Arkan sejenak melupakan kesedihannya karena ada empat keponakannya yang lucu, belum lagi jika ada anaknya Rana dan Farrel di sini, pasti Arkan yang menjado rebutan keponakannya.
“Dah, kamu jadi baby sitter aja, daripada kamu murung terus di kamar,” ujar Arsyad.
“Abah, apaan sih, enggak lucu ihh...,” ucap Arkan.
^^^
Sudah satu bulan setelah pernikahan Thalia, Arkan semakin yakin, jika dirinya akan menutup hatinya untuk wanita lain. Namun, dia sebisa mungkin tidak terpuruk lagi karena patah hati. Dia sadar, bengkel butuh dirinya, dan dia juga harus menyelesaikan kuliahnya karena tidak ingin mengecewakan orang tuanya.
“Pagi, Bunda....” Arkan mencium bundanya yang sedang menata sarapan di meja makan.
“Pagi anak bunda yang tampan.
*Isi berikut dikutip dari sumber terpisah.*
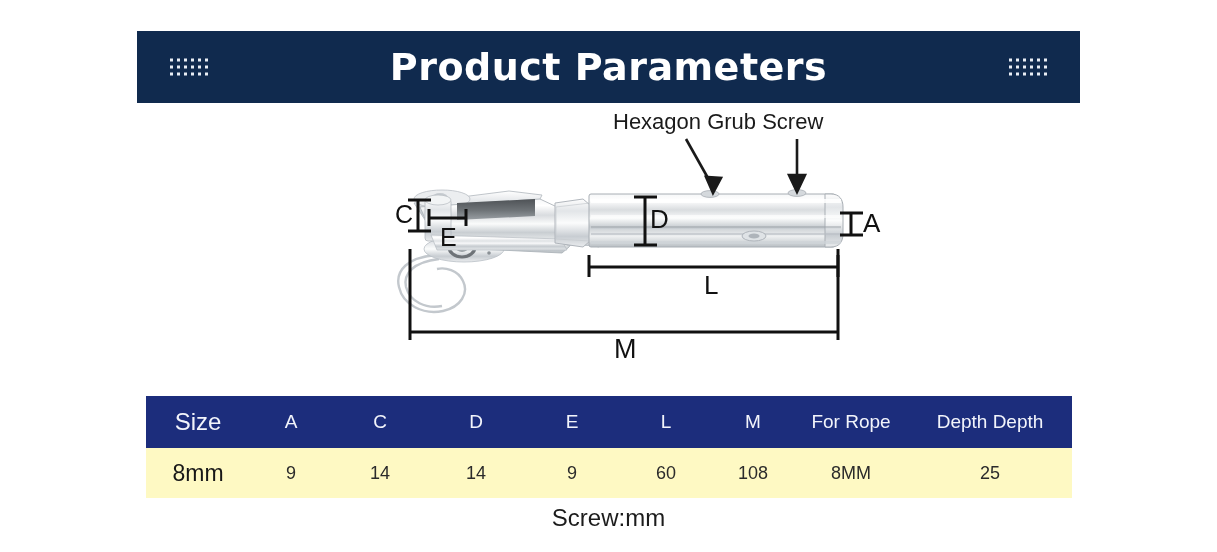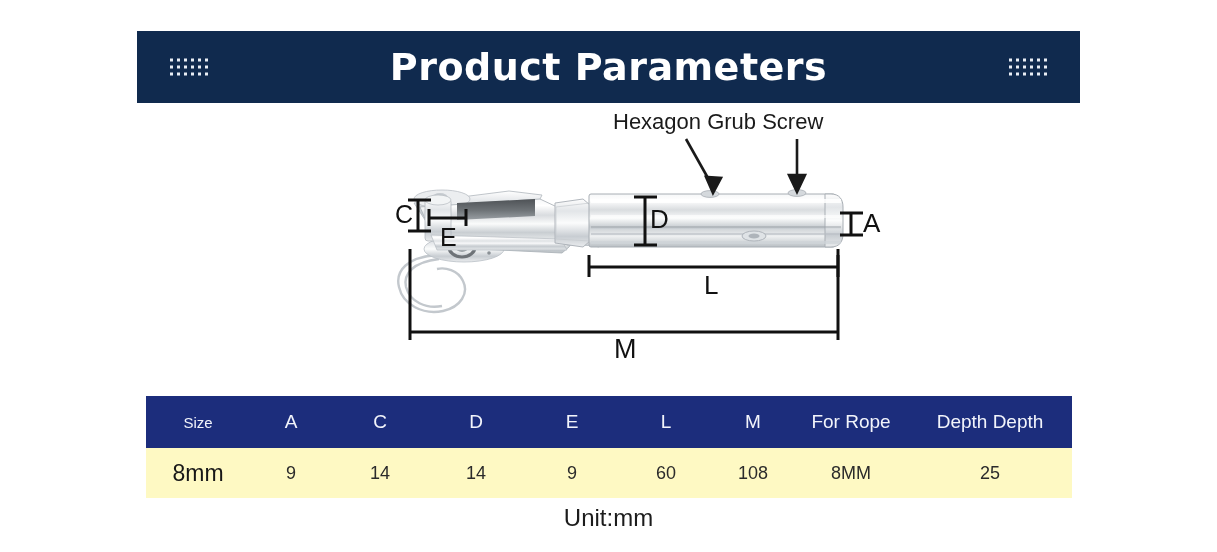--- a/index.html
+++ b/index.html
@@ -86,7 +86,7 @@
     font-size: 23px;
     color: #171717;
   }
-  .ptable thead th.first { font-size: 15px; margin-left: 39px; }
+  .ptable thead th.first { font-size: 24px; margin-left: 39px; }
 
   .unit {
     position: absolute; left: 0; top: 504px; width: 1217px;

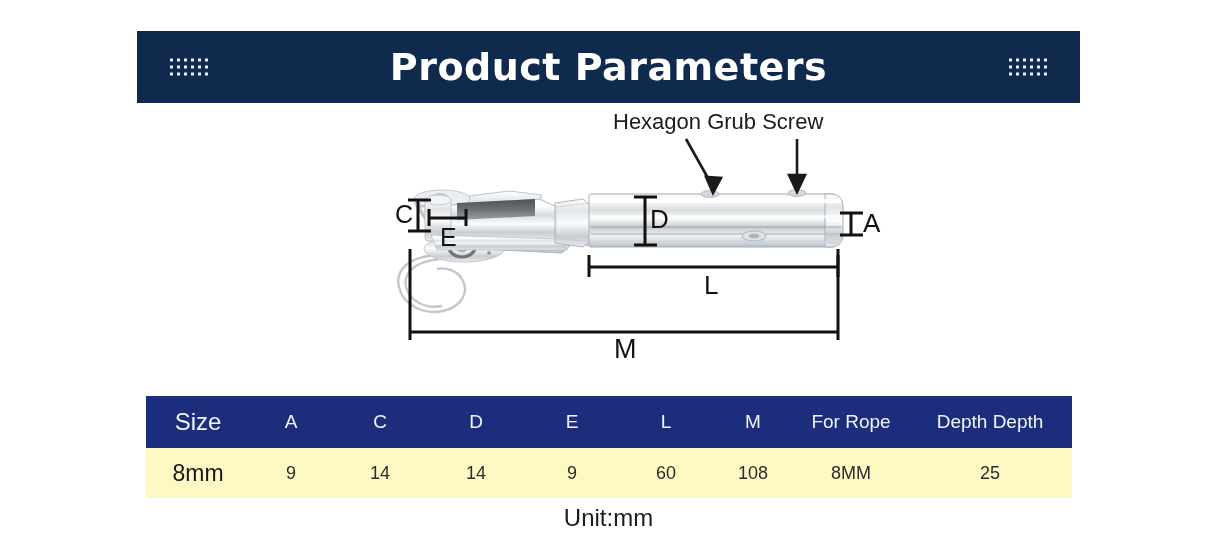--- a/index.html
+++ b/index.html
@@ -349,7 +349,7 @@
     </tbody>
   </table>
 
-  <div class="unit">Unit:mm</div>
+  <div class="unit">Screw:mm</div>
 
 </div>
Gini dong, dilihatnya kan seger, enggak seperti kemarin,” ucap Annisa dengan mencium pipi Arkan.
“Bunda besok Arkan mau touring sama Rangga dan lainnya, lama sudah tidak pernah touring, boleh, kan?” pamit Arkan.
“Iya boleh, yang penting bunda tidak ingin melihat kamu terpuruk lagi,” uca Annisa.
“Bunda, Arkan mohon, bunda jangan berhubungan dengan keluarga bunda di berlin lagi, ya? Juga dengan Tante Rere,” pinta Arkan.
“Ehhmm... sebenarnya bunda memang sudah menghapus semua kontak mereka, bahkan bunda ingin mengganti nomor bunda biar mereka tidak menghubungi bunda, tapi bunda masih menghargai perasaan kamu, Nak,” ujar Annisa.
“Bunda, Arkan juga ingin bicara seperti itu pada Bunda, tapi Arkan menghargai perasaan bunda. Sudah lah, yang lalu biarlah berlalu, Arkan sudah ikhlas dengan semua itu, Bunda,” ucap Arkan.
“Harus seperti itu, anak bunda yang satu ini dan paling tampan, jangan sampai kucel lagi, boleh kucel kalau di bengkel,” ujar Annisa.
“Jadi abah gak tampan?” ucap Arsyad yang baru saja keluar dari kamarnya.
“Siapa bilang abah gak tampan, kalau abah gak tampan, gak mungkin anak abah setampan ini,” jawab Annisa.
“Abah dosen tertampannya bunda, kan?” ledek Arkan.
“Iya, tapi sayang bunda dulu menolak,” sahut Arsyad.
“Ya, karena abah kamu angkuh, sombong, pendiam, ternyata seperti ini orangnya,” ucap Annisa.
“Jangan buka kartu merah, Bun,” ujar Arsyad.
“Sudah ah sarapan dulu,” ucap Annisa.
Semua kembali seperti biasanya lagi. Arkan sudah mulai menepikan rasa sakit hatinya, meski belum kering luka yang ia emban karena cinta. Setiap embusan napasnya hanya ada Thalia yang Arkan ingat.
“Suatu hari nanti, jika Tuhan menghendaki, aku akan bertemu kamu kembali, Lia. Aku yakin itu,” gumam Arkan.